Chairs are arranged in a circle, and a man in khaki pants, an Oxford shirt, and sneakers is sitting opposite of you in the circle, with several other people in varying style of clothing, body shape, skin colour, and shoe size sitting on the other chairs. You are the last to arrive, again, yet the man in the Oxford shirt perks up once again.
“Hello! Good to see you again. Come and sit, we were just about to start.”, he gestures over to the only empty chair, sitting at the edge of the group to the left of you. “Morning Pete, or afternoon rather.”, you nod to the man and take your seat.
Pete finishes writing the last few things on his note board, and then lays it on the ground besides him. You know he has been at the church for several years now, heading these types of groups since the beginning, yet this group was the first of its very own kind. It had started with a group of men, but you know there were talks of creating one for women too, but they hadn’t found a suitable candidate for the role yet. The combination of a shitty wage, and relatively high prerequisites for the job, which Pete absolutely owned, made the position less than desirable to the many people already quite busy with their own lives. To the ones that weren’t, there was the need to filter out with too much of an ideological message, as that usually only ended up in a bad way.
Pete turns towards you, “As the last to arrive, would you like to start today? I know from our previous times that you were a little quiet, but last time you ended with a real kicker!”, he smiled that inconspicuous smile. You don’t know how he can call that god awful rant a ‘kicker’, with it being more akin to a child’s tantrum than anything else.
You look around the group, see a few looking at you expectantly, one whose clearly wanted the privilege of spilling your emotional baggage first, and the rest mainly shrugging with the general message, ‘seem interesting’. So, you sit up in your chair, with a crooked back, and try to get in the rhythm of things.

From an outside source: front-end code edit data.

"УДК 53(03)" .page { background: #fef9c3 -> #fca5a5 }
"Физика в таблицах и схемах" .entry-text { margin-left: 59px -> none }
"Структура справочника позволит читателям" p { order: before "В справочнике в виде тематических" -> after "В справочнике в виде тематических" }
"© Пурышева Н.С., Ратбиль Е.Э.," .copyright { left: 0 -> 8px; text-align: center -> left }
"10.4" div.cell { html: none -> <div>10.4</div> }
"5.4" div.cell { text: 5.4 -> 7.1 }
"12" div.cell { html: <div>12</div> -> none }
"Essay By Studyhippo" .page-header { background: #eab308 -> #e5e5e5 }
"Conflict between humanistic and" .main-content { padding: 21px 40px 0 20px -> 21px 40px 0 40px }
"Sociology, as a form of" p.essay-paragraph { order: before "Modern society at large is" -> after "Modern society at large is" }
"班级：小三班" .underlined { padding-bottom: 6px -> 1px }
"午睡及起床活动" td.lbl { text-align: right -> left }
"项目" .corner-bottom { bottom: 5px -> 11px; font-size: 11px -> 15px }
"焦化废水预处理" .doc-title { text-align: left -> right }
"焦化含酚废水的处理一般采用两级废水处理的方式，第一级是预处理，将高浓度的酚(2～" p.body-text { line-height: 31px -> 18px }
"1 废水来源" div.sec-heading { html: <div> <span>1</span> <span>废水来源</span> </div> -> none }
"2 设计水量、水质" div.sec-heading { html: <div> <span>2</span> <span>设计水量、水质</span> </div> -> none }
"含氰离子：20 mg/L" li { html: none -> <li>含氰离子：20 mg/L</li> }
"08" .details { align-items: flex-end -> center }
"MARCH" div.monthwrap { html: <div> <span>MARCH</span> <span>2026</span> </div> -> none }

“Is it okay if I think for a few moments? Last time was more of a culmination than anything.”, you smile at Pete. “No worries, there’s plenty of time.”, he smiles back like only a priest could, the non-pedo kind.
So, you start to dive a little bit in your thoughts, and as it all surfaces, you return to your leaned position, in what you feel is an indifferent yet vulnerable position.
This text was taken from Royal Road. Help the author by reading the original version there.
“The more I think about it, the more it’s fucked. What we do, what we all do, and most of us are ashamed of,” you shoot a glance at one particular member, “does not need explaining. We all know why we’re here, but none of us can seem to find a way out. We all know the benefits that stopping carries, the long term health improvements in both mental and physical aspects, the social reinvigoration that happens when you can think clearly without some bodily urge periodically destroying your motivation, ambitions, and energy reserve.”
You start to sit upright in your chair.
“That might be the most annoying damned thing. The fact that this, all of this, numbs away at your mental faculties like nothing else. A slow and insidious degradation of everything that allows you to love, value, and enjoy life. It slowly destroys what you strive for, what your life is all about, and reduces it to a chase of artificial sweeteners. The most annoying and arguable horrible part of this is that it strikes when you are bored, lonely, depressed, or whatever you can describe it as. It follows you around in those times, gnawing away until you give in, after which the deed itself is quickly done, the only parts you can remember from that are the disgusting things you manage to make yourself watch. Then, the high comes, and fades away in minutes, leaving you sitting alone in a brightly lit bathroom with less energy and motivation than before, with the realisation that you have done exactly the same thing as before.”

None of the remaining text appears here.